What Can Be Done Today
The federal government has limited options, with a 2026 budget that has no line for subsidy payments. One immediate measure would be for the Central Bank of Nigeria to create a special foreign exchange window for verified fuel importers, which could temporarily decouple the fuel price from the wild swings of the parallel market. Another step is the immediate and transparent activation of any existing strategic stockpile. The NNPC is supposed to hold a reserve equivalent to 90 days of consumption, but its visibility during a crisis is often unclear. A public audit and a clear release of stocks would help break the psychology of scarcity, showing a government that is at least trying to respond.
The Long Road Ahead
Even when the Strait of Hormuz reopens, the structural problems will remain. The economy of Nigeria is wired to run on imported petrol, so every geopolitical tremor sends a voltage surge through the entire system. The only real solution is domestic production, not just from one large refinery but from many. Policy must incentivize investment in this sector with the urgency of national security. The second solution is a serious, accelerated push for alternative energy like solar power and compressed natural gas for vehicles. Every bus that runs on CNG is a vehicle immune to the price of petrol. The transition requires upfront investment, but the long-term payoff is insulation from the next global shock, which will certainly come.

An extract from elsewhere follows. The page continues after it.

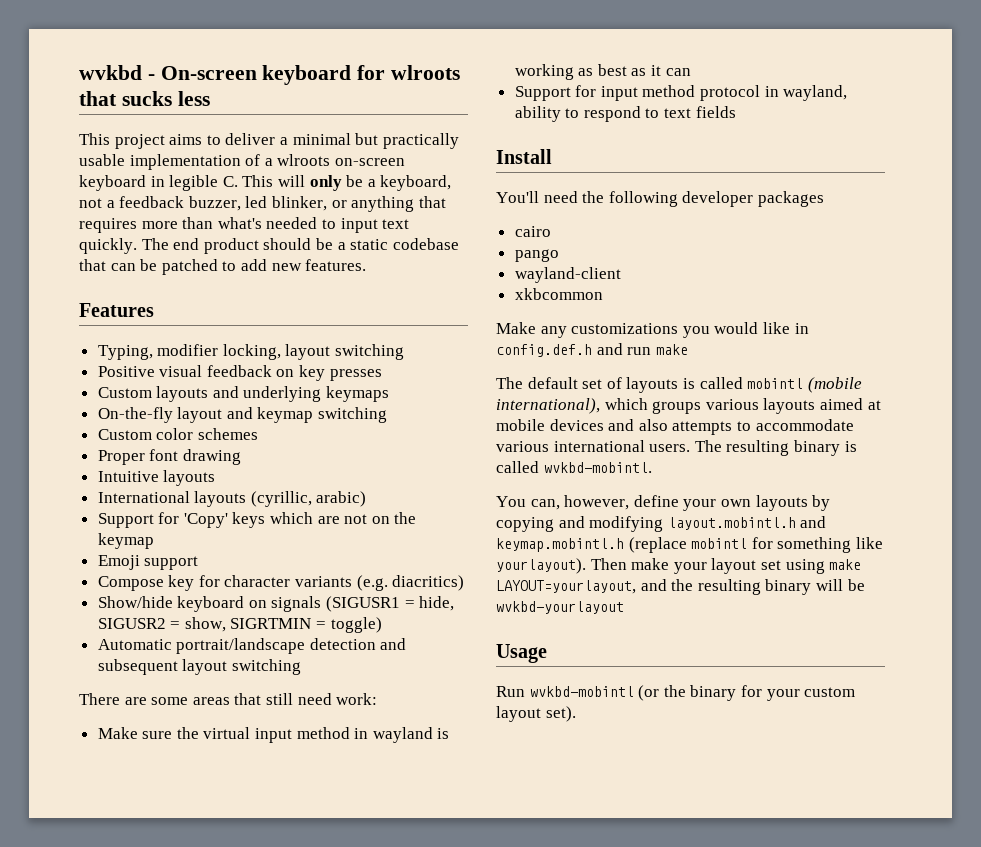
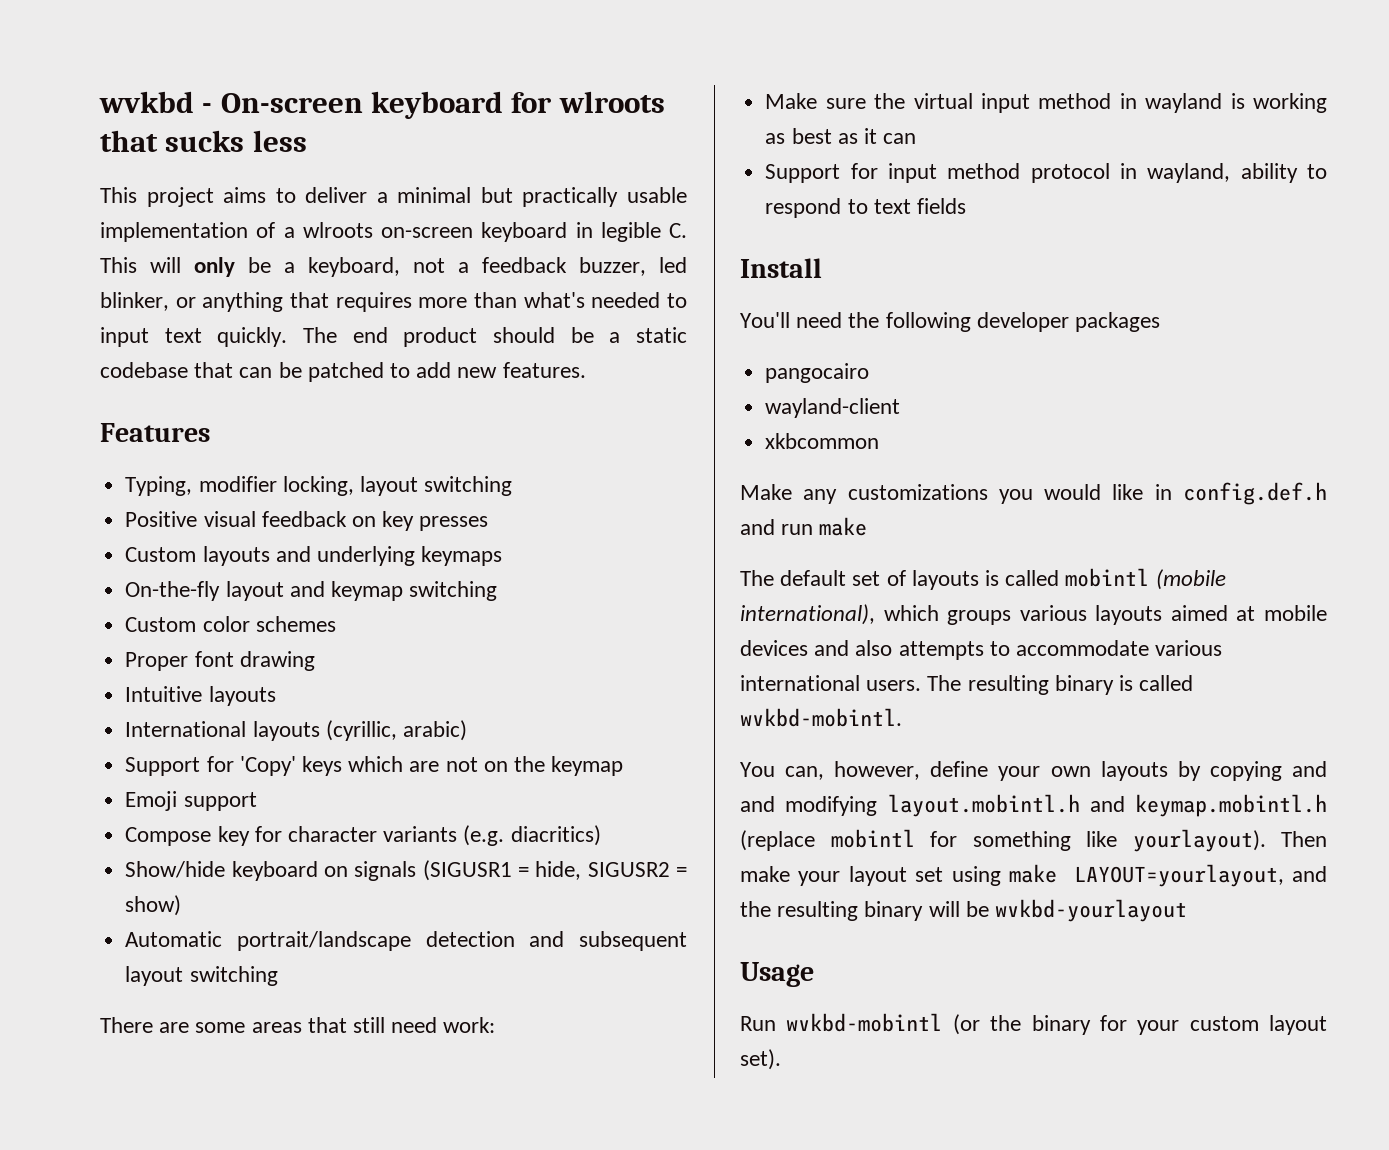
[184,617,382,633] show, SIGRTMIN = toggle) -> [125,895,182,916] show)
[514,226,551,237] [514,249,559,262] cairo // pango -> [765,363,870,383] pangocairo
(585, 522) none -> [740,796,775,812] and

“We are in a permanent state of petrol crisis management. The conversation must shift from price per litre to energy per citizen. How do we power this country without importing every drop of fuel? That is the only question that matters.”
– Prof. Yemi Oke, energy law expert, University of Lagos, 26 March 2026.
A Harsh Lesson
The events of this week demonstrate a harsh truth. A conflict between two nations thousands of miles away can determine the cost of a Nigerian worker’s commute, the price of a meal, and the survival of a small business. The phrase ‘global village’ is often an abstraction, but for Nigerians today, it is a concrete reality with a price tag of N1,400 per litre. The vulnerability, in that moment at the pump, feels total. This moment will pass, and the price will likely retreat. The danger is treating the retreat as a solution. The real work begins when the queues disappear, the work of building something that serves the people instead of enslaving them to volatility. The alternative is just to wait, which is what we have always done.